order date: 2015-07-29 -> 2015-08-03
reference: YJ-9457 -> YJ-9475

* * *

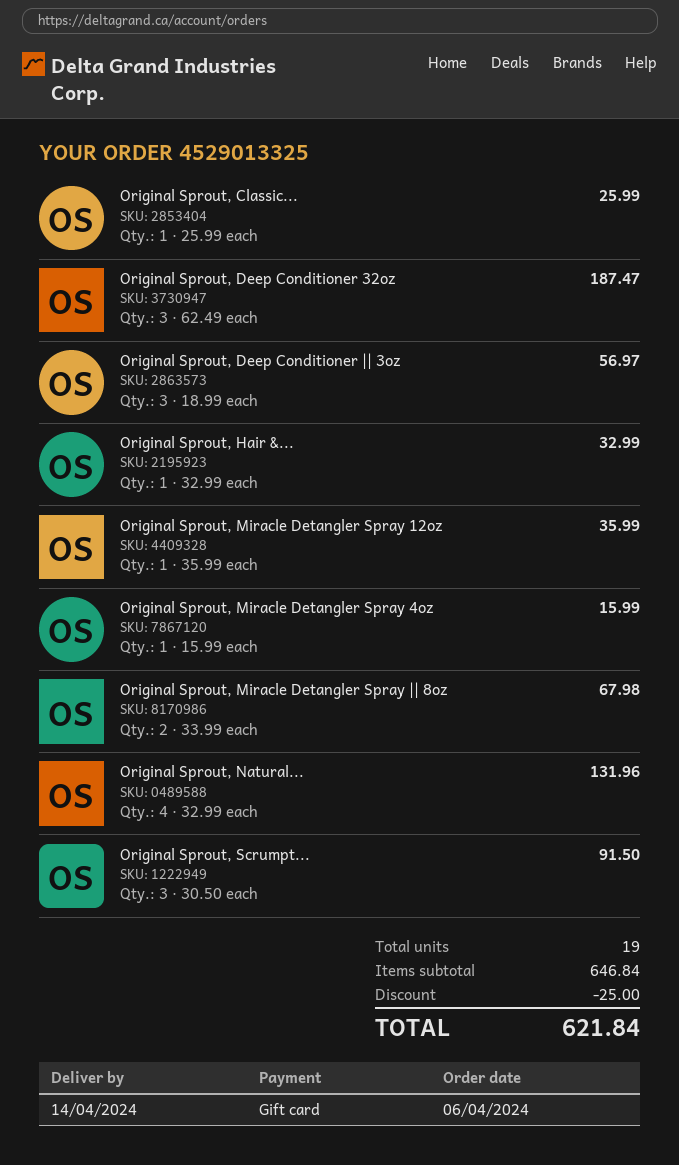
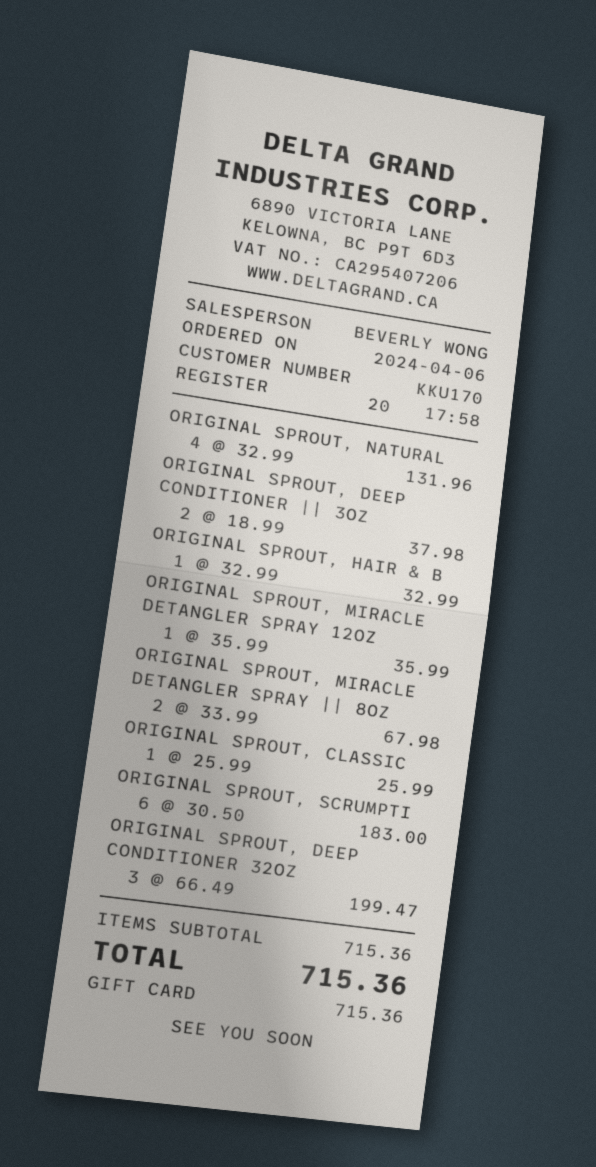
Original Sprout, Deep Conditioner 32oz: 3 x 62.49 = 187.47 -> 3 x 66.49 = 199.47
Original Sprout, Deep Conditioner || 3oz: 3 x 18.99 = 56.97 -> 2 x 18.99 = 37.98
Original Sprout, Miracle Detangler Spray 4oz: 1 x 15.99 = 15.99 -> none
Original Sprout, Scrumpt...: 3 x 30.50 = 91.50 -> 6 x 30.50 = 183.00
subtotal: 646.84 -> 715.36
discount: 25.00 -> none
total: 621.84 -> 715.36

* * *

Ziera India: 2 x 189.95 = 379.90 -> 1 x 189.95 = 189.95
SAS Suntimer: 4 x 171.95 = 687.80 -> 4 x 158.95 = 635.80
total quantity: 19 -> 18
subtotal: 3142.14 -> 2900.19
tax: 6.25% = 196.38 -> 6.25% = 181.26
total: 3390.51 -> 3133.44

- [EXERCISE OBJECTIVE]
State, as a bare number, how many lines of the material contain "Conditioner".

- [SOLUTION FOR THIS TASK]
2